O curso natural de uma relação que chega ao fim é a busca pelo divórcio ou dissolução da união estável para que surta seus efeitos obrigacionais, bem como pela partilha de bens, caso haja patrimônio comum a ser partilhado.

 

Em alguns casos a resolução da questão registral é mais urgente e prioritária, de modo que é possível que o ex-casal realize em momento posterior a partilha dos bens comuns, como autorizado pelo artigo 1.581 do Código Civil.

 

Seja por escolha do casal, por morosidade ou complexidade do processo judicial ou pela necessidade de realização de diligências diversas, a partilha de bens pode se prolongar e a situação dos frutos deve ser analisada de forma minuciosa — inclusive para evitar o enriquecimento ilícito de uma das partes, a custas do empobrecimento da outra enquanto os bens comuns não são partilhados.

 

Isso acontece, por exemplo, quando o casal adquire um imóvel na constância da união, mas na ocasião do rompimento da relação, um deles deixa o local e o imóvel que é dos dois passa a ser utilizado exclusivamente por um.

 

Nessa hipótese, a propriedade do imóvel será regulada pelas regras do condomínio até sua divisão com a partilha do bem, aplicando-se a inteligência do artigo 1.319 do Código Civil [1] que estabelece que cada condômino responde pelos frutos percebidos — vale lembrar que aluguel de imóvel é fruto civil.

 

Assim, o Superior Tribunal de Justiça [2] pacificou a tese de que mesmo que a partilha não tenha sido ainda realizada “é permitido a um dos ex-cônjuges exigir do outro, a título de indenização, a parcela correspondente à metade da renda de um aluguel presumido, se houver a posse, uso e fruição exclusiva do imóvel por um deles”. Em outras palavras, quem permanecer em uso e gozo do imóvel comum, deverá ao outro coproprietário o valor equivalente a metade do aluguel.

 

Importante esclarecer que esse valor tem caráter indenizatório equivalente aos frutos devidos pelo uso exclusivo do imóvel comum, não se confunde com o dever obrigacional da prestação de alimentos.
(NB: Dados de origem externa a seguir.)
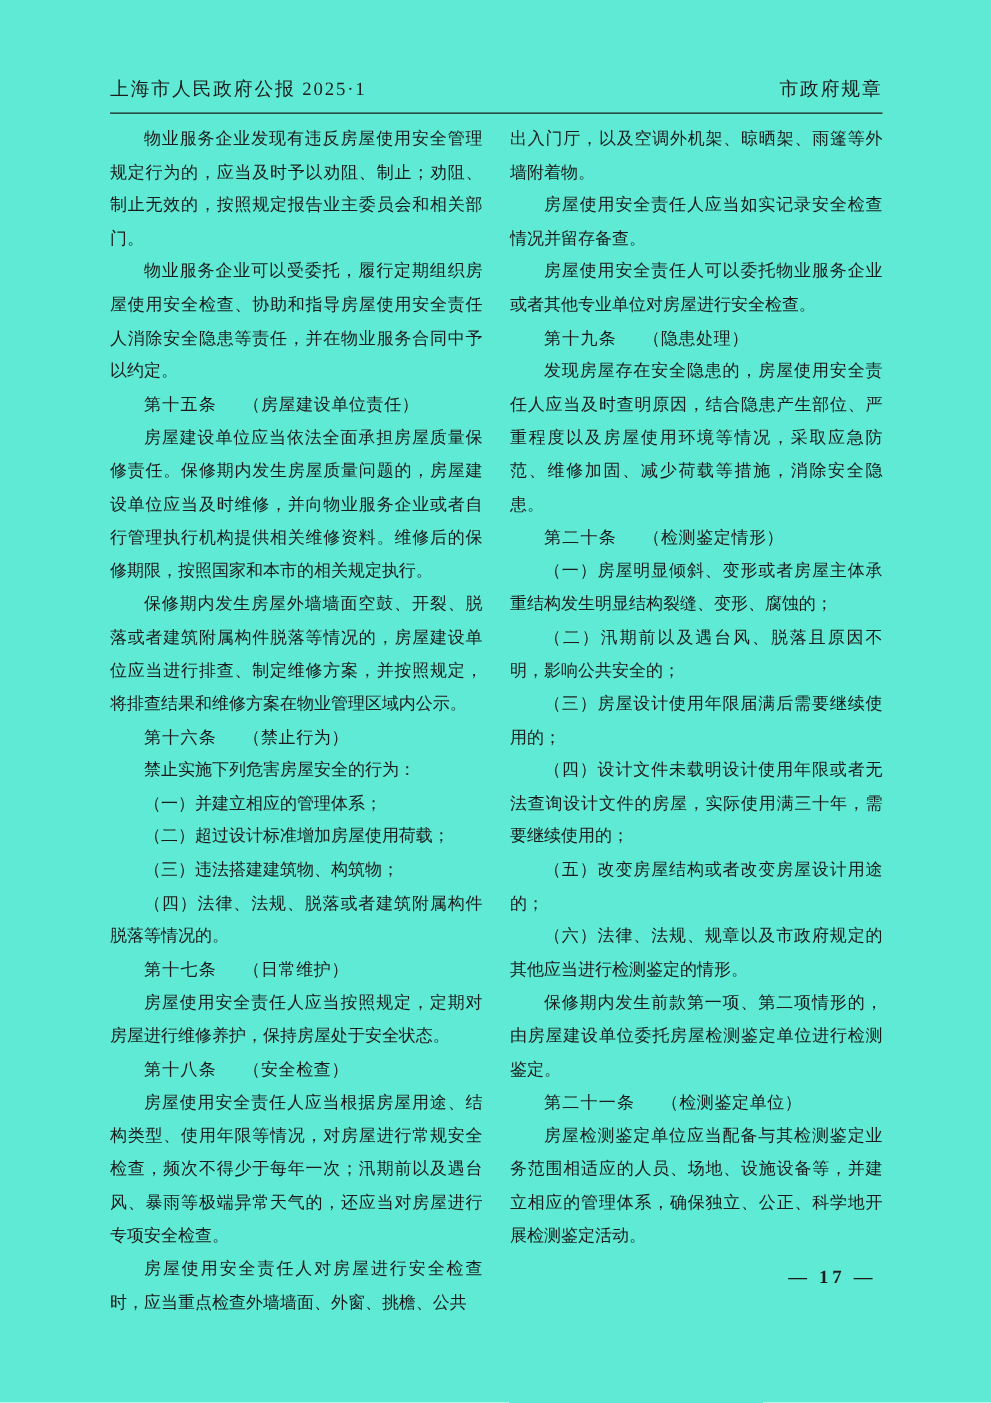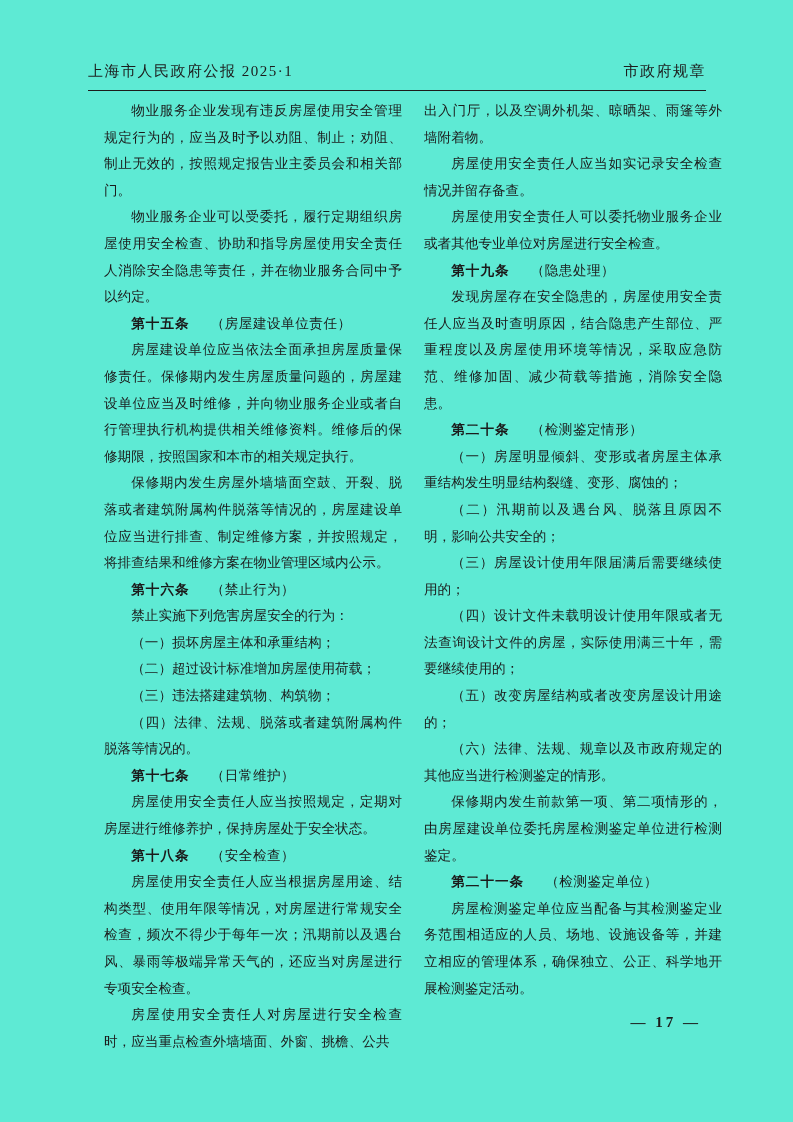"物业服务企业发现有违反房屋使用安全管理规定行为的，应当及时予以劝阻、制止；劝阻、" .content { left: 104px -> 88px }
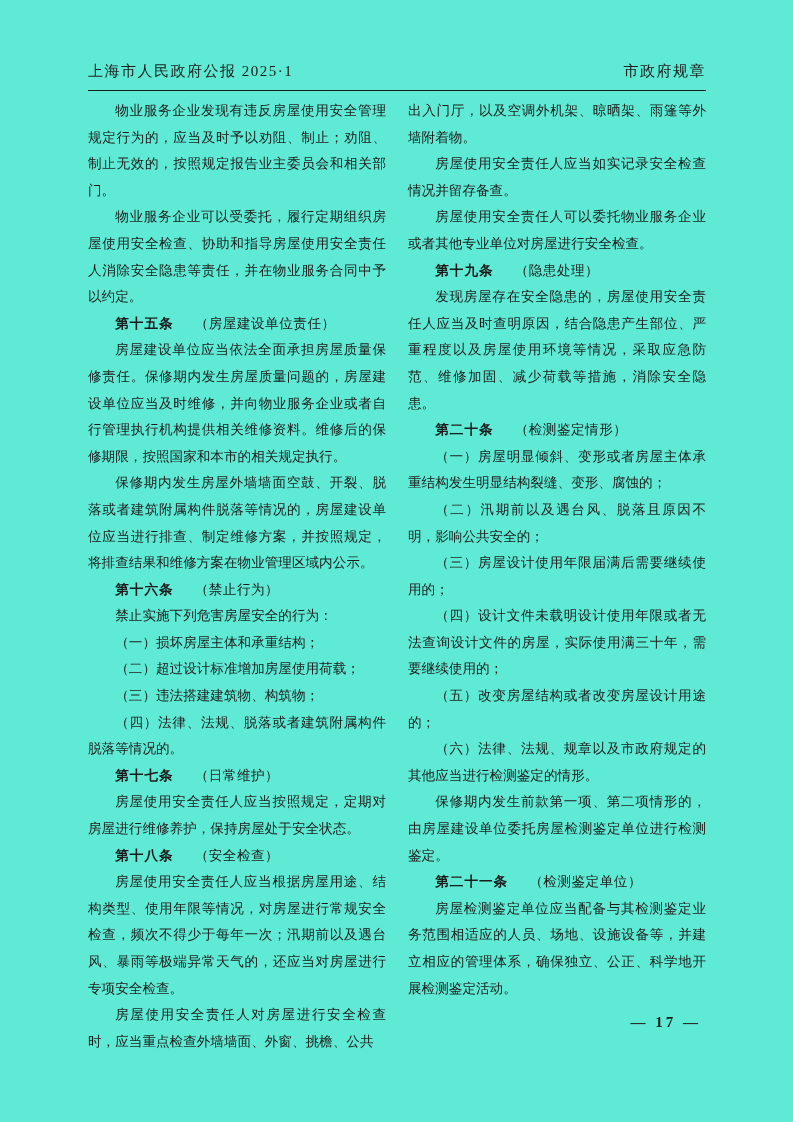"第十九条" .col p.heading .art-num { font-weight: bold -> normal }
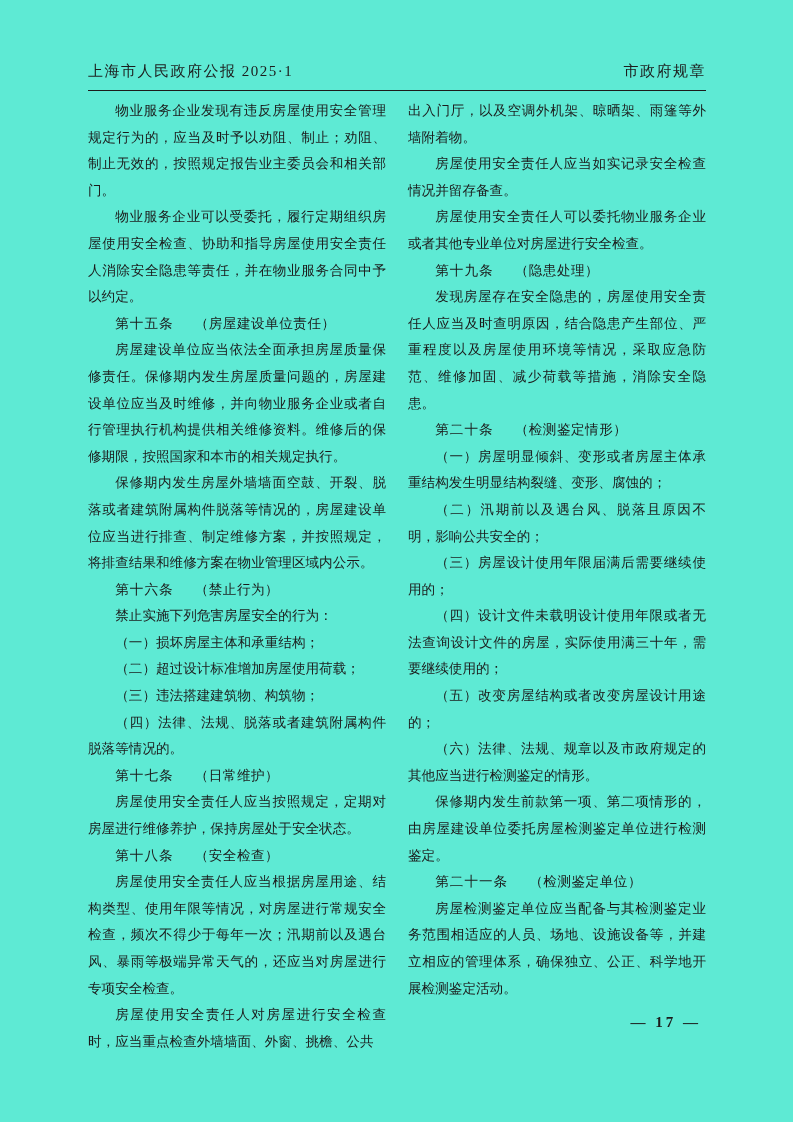"（一）损坏房屋主体和承重结构；" p { text: 损坏房屋主体和承重结构 -> 并建立相应的管理体系 }
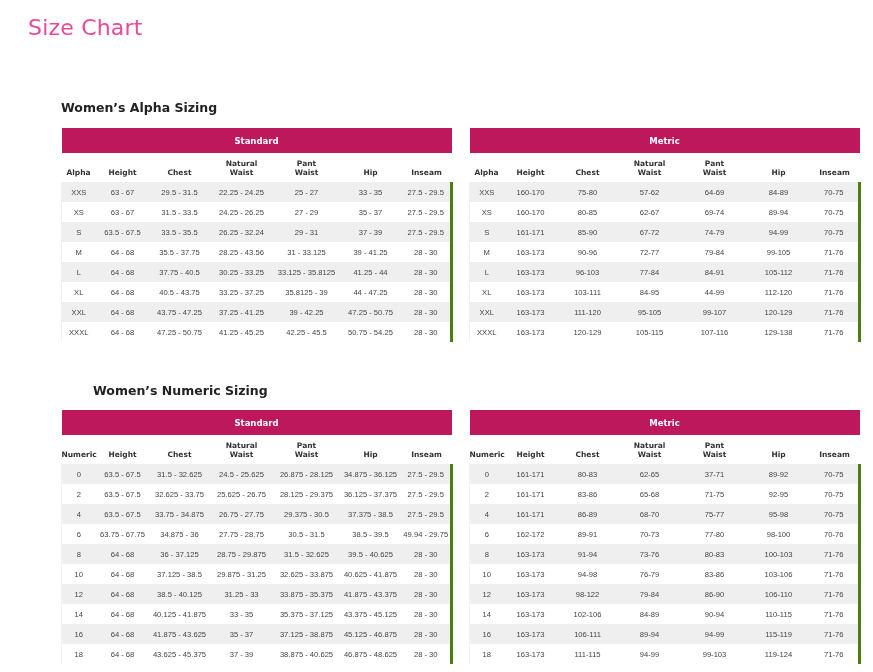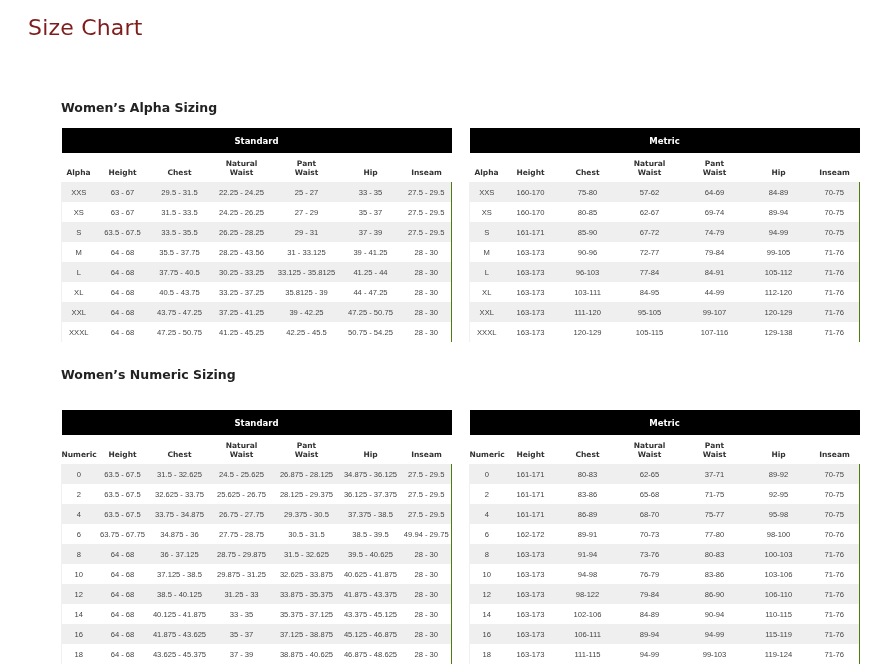"Size Chart" .page-title { color: #7f1d1d -> #ec4899 }
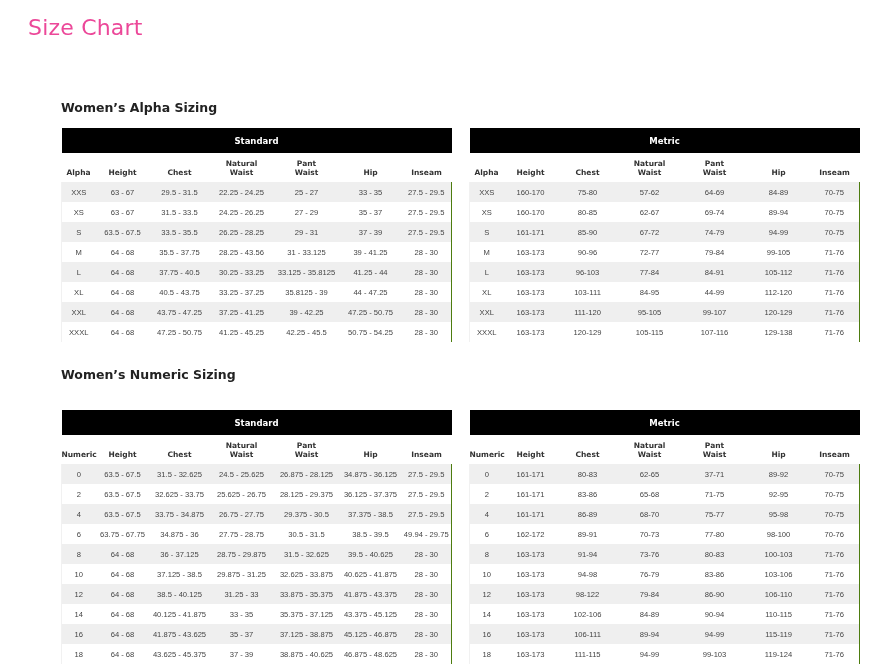"Standard" .tbl .bar th { background: #000000 -> #be185d }
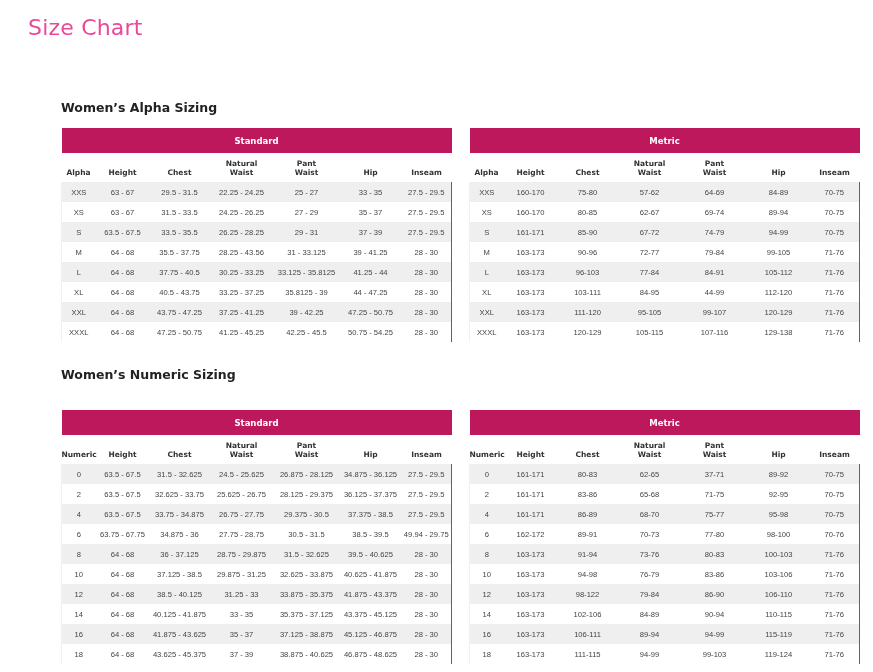"XXS" .tbl tbody { border-right: 1px solid #4d7c0f -> 3px solid #4d7c0f }
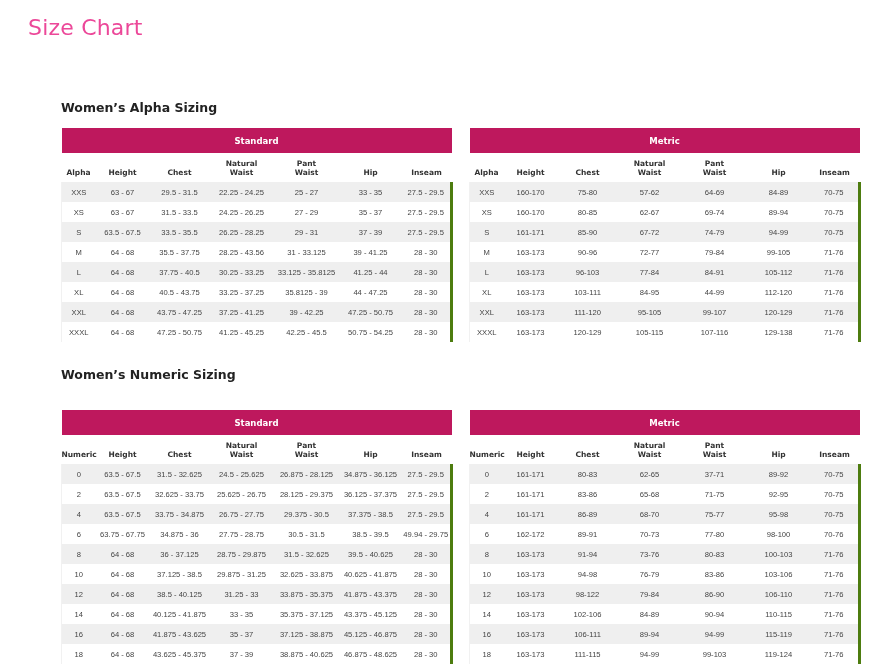"26.25 - 28.25" td { text: 28.25 -> 32.24 }
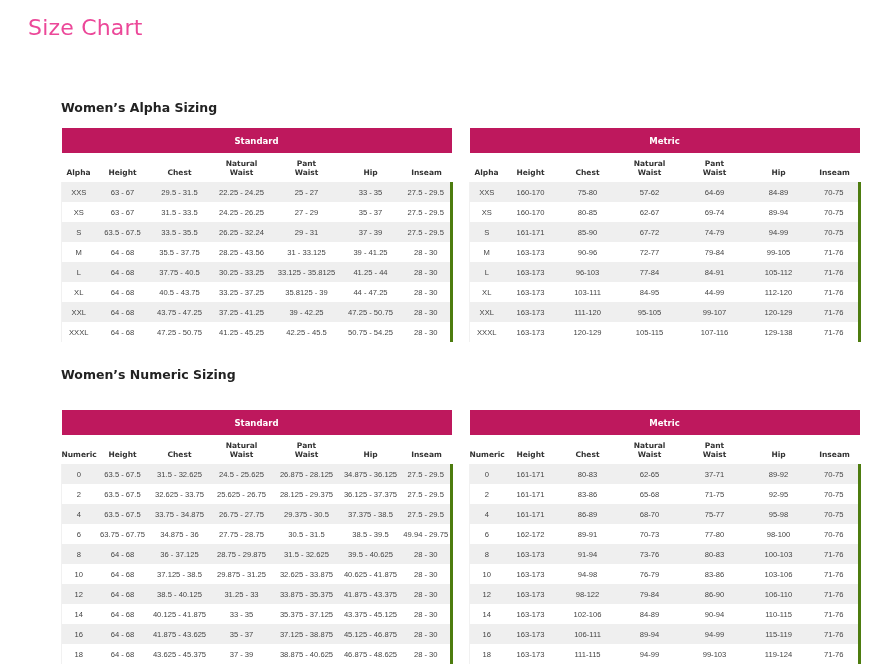"Women’s Numeric Sizing" h2.section-title { margin-left: none -> 32px; top: 367px -> 383px }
Esse último tem origem no dever assistencial, na solidariedade familiar, está previsto no artigo 1.614 do Código Civil, devendo observar trinômio alimentar para a fixação no montante, sendo certo que o conceito de alimentos é amplo, podendo abarcar as despesas de alimentação, moradia, lazer, transporte, educação etc.

 

Entendo que são institutos autônomos, de natureza jurídica diferentes, portanto, cumuláveis. Inclusive porque, como possui natureza indenizatória e não alimentar, a depender do caso concreto o valor equivalente ao aluguel poderá ser pago ao final, quando partilhado o imóvel, descontando do montante de quem usou e gozou do imóvel.

 

Entretanto, essa tese deve ser imediatamente afastada nos casos de violência doméstica e familiar em que o agressor é afastado do lar por ordem judicial face ao cumprimento de medida protetiva de urgência.

 

Isto porque, a saída do agressor da residência é medida imperativa e essencial à defesa da dignidade, integridade e proteção da vítima, não constituindo enriquecimento ilícito. Esse foi o entendimento da Terceira Turma do Superior Tribunal de Justiça, que em 2022 se posicionou ao julgar o REsp 1.966.556 [3], sendo um importante precedente para a defesa dos direitos das mulheres no âmbito do direito das famílias.

 

Há de se considerar que mulheres em situação de violência doméstica em sua maioria estão em situação de vulnerabilidade financeira, inclusive a dependência econômica é o segundo maior fator que fazem com que as mulheres vítimas de violência doméstica e familiar não denunciem seus agressores. É o que afirmam 46% das 3.000 brasileiras, com 16 anos ou mais, entrevistadas pelo DataSenado em 2021 [4]. A dependência financeira dos parceiros só perde para o medo do próprio agressor ao denunciá-lo, conforme 75% das entrevistadas sinalizam.

 

O arbitramento de indenização pecuniária pelo uso exclusivo do imóvel pela vítima é totalmente descabido, pois além de servir de desestímulo à denúncia e busca por seus direitos, serve como uma recompensa ao agressor, que deu causa ao seu próprio afastamento do imóvel comum.